Dalam aspek yang berujud atau berbentuk (Saguna), Tuhan muncul dalam wujud manusia sehingga memudahkan kita untuk mendekat. Ada inkarnasi ilahi di setiap zaman untuk menunjukkan kepada orang-orang jalan menuju Nirguna Brahman (Tuhan tanpa wujud).
Jika kita ingin mengirim pesan dalam botol ke laut, salah satu cara yang pasti adalah membuangnya ke sungai besar; dengan cara ini pasti akan mencapai samudera lebih cepat. Dengan cara yang sama jika kita mengikuti sungai kesadaran dari inkarnasi ilahi kita akan mencapai samudera Nirguna dengan aman. Ketika kita percaya pada tuntunannya, kita pasti akan mencapai tujuannya. Dengan cara ini Saguna Bhakti, cinta dan pengabdian kepada Tuhan dalam bentuk di mana kita dapat memahami dan menyembah Tuhan, berkembang secara alami dari Nirguna Bhakti, perwujudan Kehendak Ilahi.
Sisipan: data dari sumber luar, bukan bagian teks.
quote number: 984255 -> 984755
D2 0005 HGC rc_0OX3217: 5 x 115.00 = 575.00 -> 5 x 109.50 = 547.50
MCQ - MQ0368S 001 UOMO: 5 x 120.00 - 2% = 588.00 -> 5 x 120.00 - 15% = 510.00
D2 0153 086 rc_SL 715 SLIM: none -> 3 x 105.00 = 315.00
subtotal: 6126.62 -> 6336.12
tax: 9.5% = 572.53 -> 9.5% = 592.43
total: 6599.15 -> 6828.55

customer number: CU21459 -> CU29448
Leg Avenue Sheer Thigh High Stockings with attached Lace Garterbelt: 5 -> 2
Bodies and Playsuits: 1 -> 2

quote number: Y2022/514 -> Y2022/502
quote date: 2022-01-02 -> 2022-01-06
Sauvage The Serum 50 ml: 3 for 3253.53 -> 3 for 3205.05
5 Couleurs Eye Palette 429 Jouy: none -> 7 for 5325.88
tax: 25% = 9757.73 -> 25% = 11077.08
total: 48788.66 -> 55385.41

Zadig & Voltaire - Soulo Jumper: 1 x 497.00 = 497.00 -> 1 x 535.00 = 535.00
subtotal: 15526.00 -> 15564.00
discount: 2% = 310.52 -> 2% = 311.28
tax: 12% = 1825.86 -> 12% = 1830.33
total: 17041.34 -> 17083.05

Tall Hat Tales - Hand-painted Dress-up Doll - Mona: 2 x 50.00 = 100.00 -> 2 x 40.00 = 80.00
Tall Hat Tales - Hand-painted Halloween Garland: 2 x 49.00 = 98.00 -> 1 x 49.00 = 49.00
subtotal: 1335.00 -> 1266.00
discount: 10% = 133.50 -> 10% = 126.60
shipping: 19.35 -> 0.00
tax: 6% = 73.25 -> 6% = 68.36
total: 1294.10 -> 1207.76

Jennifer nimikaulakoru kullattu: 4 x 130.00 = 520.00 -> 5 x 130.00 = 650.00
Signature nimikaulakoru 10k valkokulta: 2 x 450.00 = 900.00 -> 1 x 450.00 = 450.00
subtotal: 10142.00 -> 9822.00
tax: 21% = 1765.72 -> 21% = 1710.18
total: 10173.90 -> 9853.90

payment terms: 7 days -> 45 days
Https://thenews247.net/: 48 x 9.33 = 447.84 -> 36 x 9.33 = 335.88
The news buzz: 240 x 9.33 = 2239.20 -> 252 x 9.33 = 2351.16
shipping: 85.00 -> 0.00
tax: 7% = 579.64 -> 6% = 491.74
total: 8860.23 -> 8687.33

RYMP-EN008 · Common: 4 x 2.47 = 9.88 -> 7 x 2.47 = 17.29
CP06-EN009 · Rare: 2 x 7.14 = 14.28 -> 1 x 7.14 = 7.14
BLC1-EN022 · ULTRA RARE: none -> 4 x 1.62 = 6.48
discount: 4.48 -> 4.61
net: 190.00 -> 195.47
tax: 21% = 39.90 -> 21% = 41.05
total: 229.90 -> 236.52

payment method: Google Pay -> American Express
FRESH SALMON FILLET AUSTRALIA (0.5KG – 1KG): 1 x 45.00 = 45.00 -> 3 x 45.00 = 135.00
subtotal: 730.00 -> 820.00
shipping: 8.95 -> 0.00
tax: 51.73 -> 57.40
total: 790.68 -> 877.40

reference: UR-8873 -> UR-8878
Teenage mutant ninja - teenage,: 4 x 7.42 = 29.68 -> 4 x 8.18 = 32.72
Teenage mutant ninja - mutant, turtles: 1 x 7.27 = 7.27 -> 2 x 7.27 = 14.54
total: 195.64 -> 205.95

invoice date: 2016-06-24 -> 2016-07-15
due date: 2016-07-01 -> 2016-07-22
Dewa Krishna berbicara tentang Saguna dalam Bhagavad Gita (4/7):
“Kapan pun kebenaran menurun dan ketidakbenaran meningkat, saya muncul di dunia materi. Dari zaman ke zaman saya muncul untuk melindungi yang baik, menghancurkan yang buruk dan mengkonsolidasikan kebenaran. ”
Dari waktu ke waktu cahaya ilahi, kekuatan dan kebijaksanaan Ilahi, bermanifestasi dalam tubuh manusia. Kepribadian yang dilahirkan sebagai orang yang sempurna dan sadar disebut Avatāras, inkarnasi ilahi. Mereka datang ke bumi sebagai pembebas dan penyelamat, untuk mengajar orang-orang kebenaran abadi dan mengilhami mereka untuk mengikuti jalan spiritual. Mereka adalah Sata-Guru, para Guru ilahi.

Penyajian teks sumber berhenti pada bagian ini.